Action item:
Which lines of the data contain the string "Views"? Copy every one of them.

[Opening The input section]

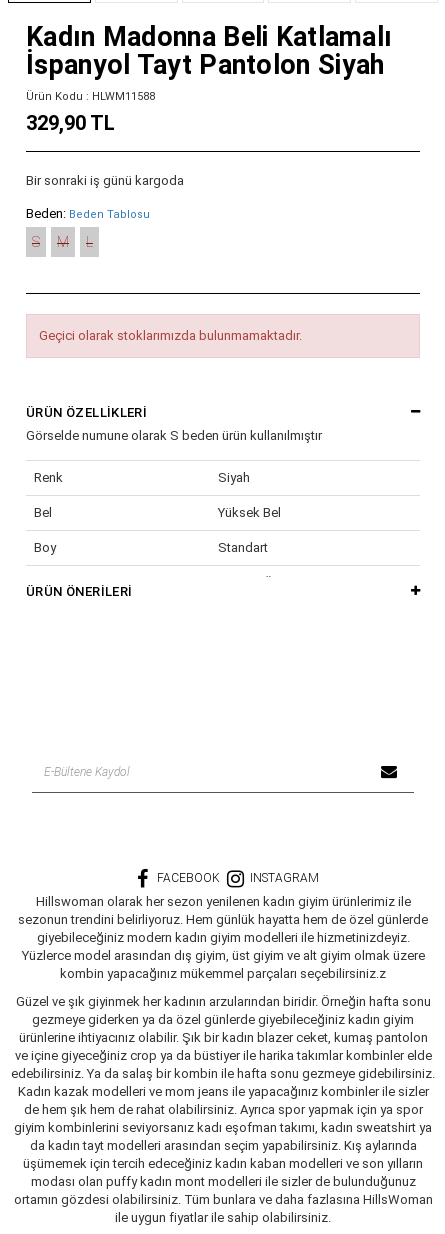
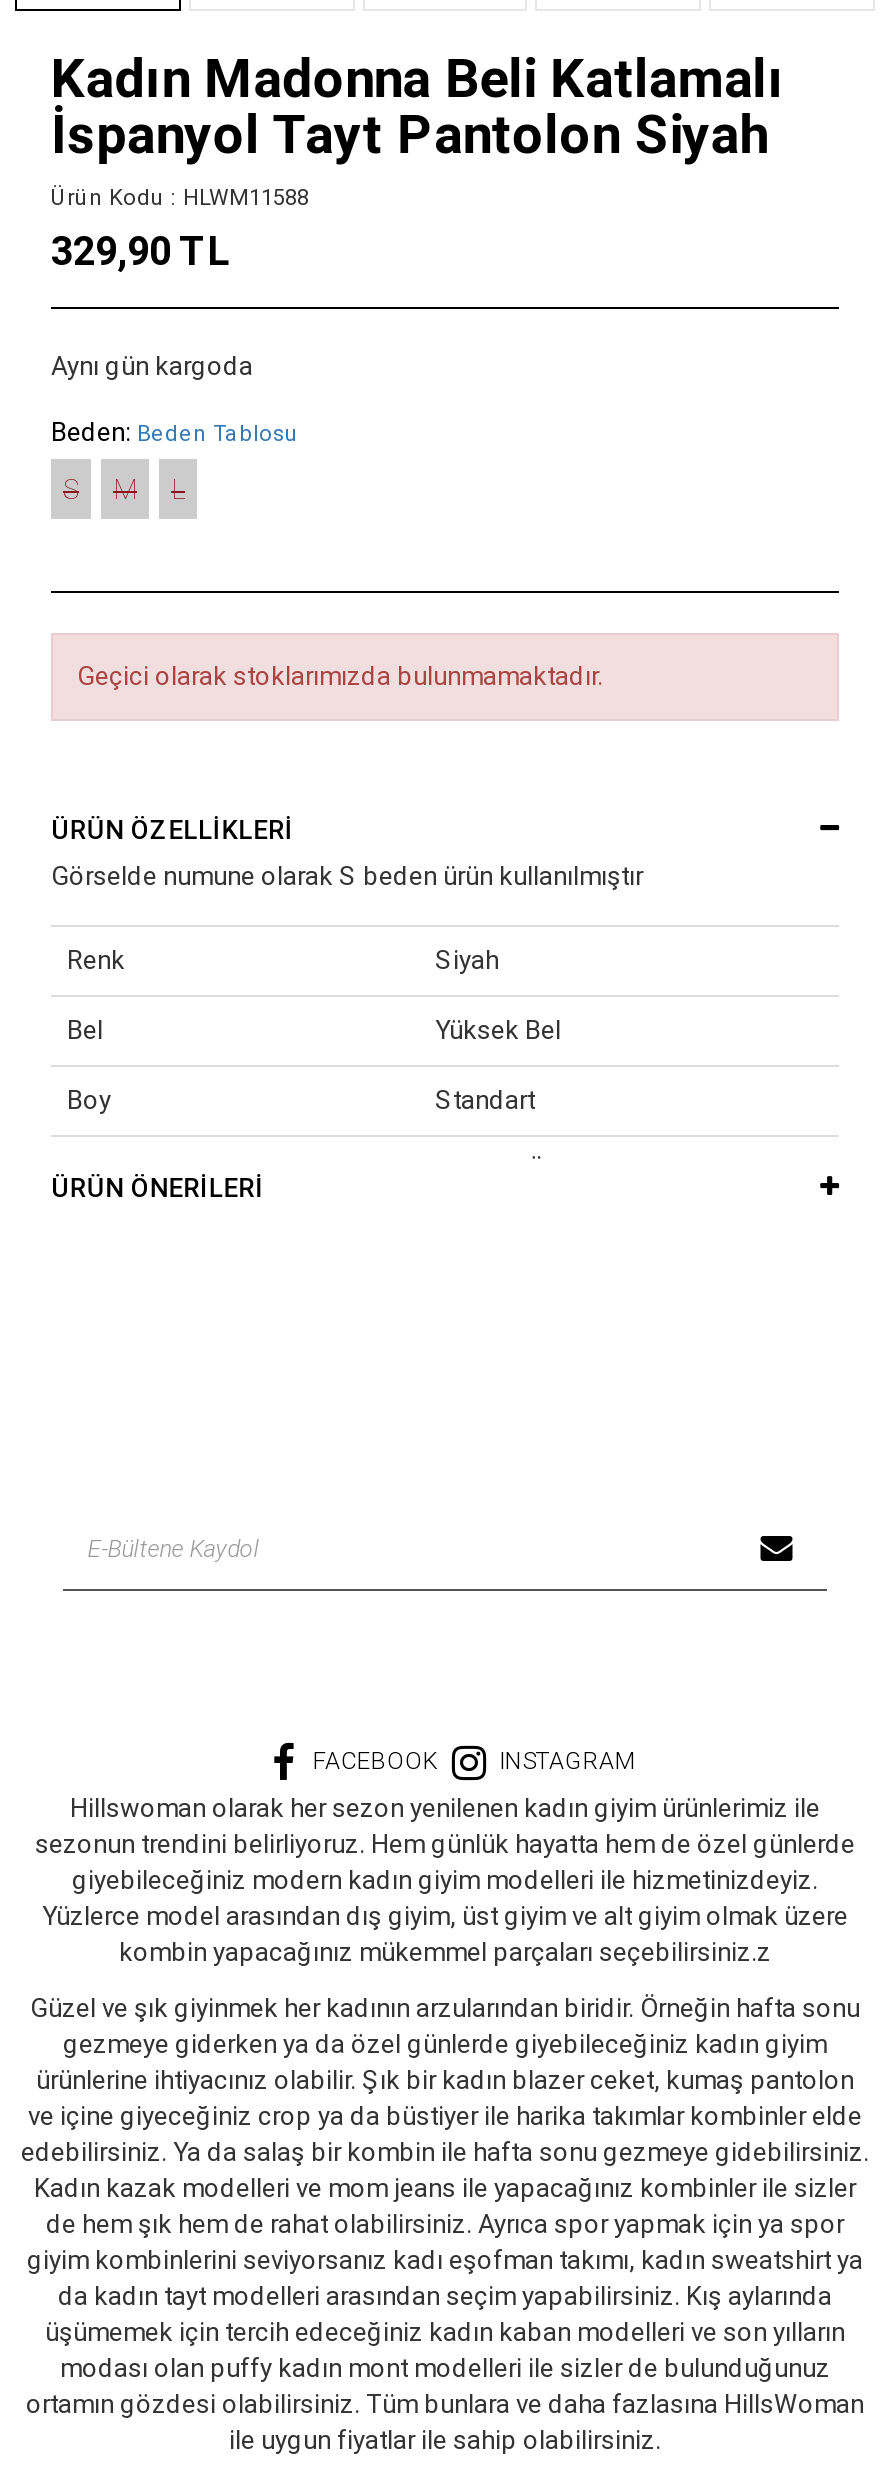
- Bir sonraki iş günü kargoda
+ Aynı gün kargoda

[Closing The input section]
[Opening The input section]

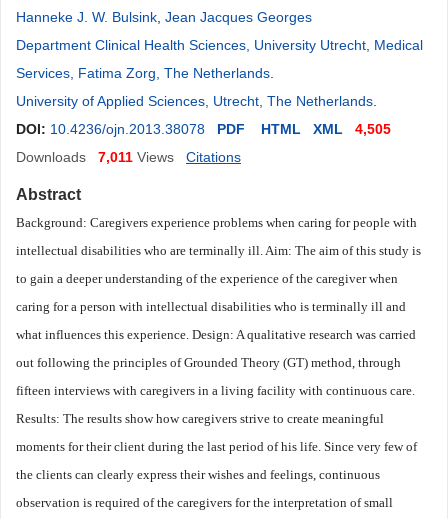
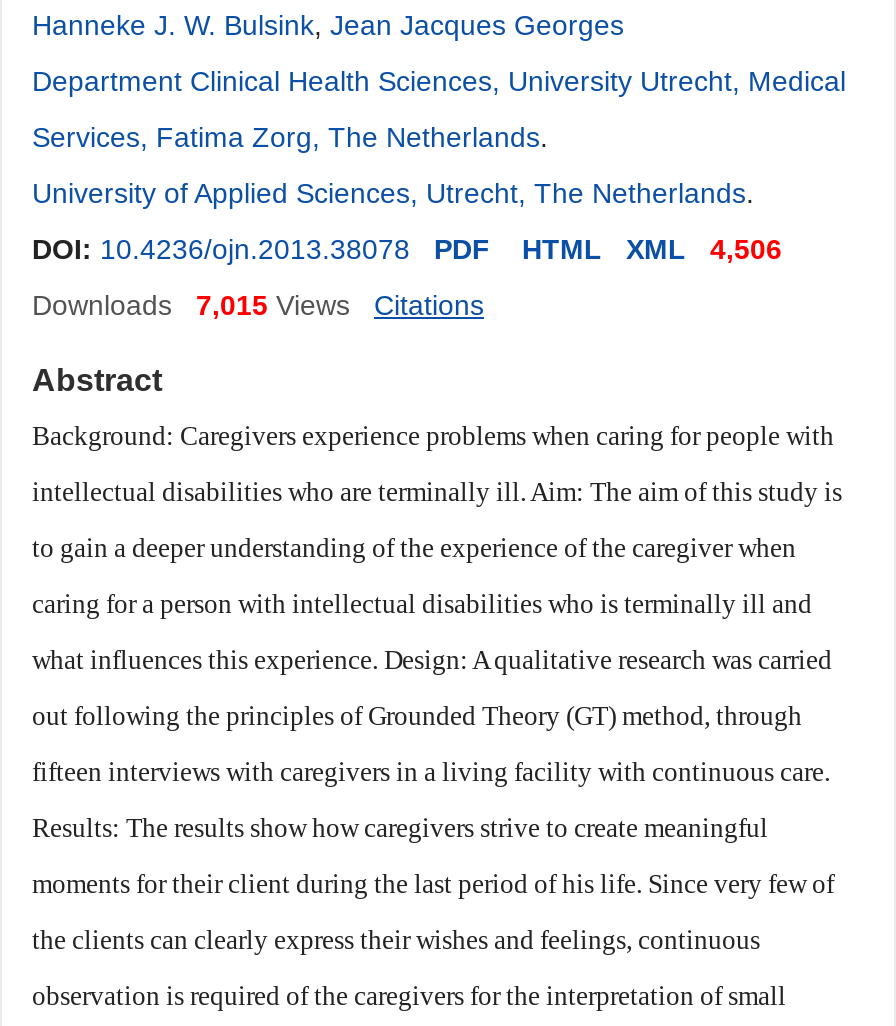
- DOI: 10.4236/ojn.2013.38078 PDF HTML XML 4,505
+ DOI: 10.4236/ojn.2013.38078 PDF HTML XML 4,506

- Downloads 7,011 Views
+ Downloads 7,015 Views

[Closing The input section]

Answer for this exercise:
- Downloads 7,011 Views
+ Downloads 7,015 Views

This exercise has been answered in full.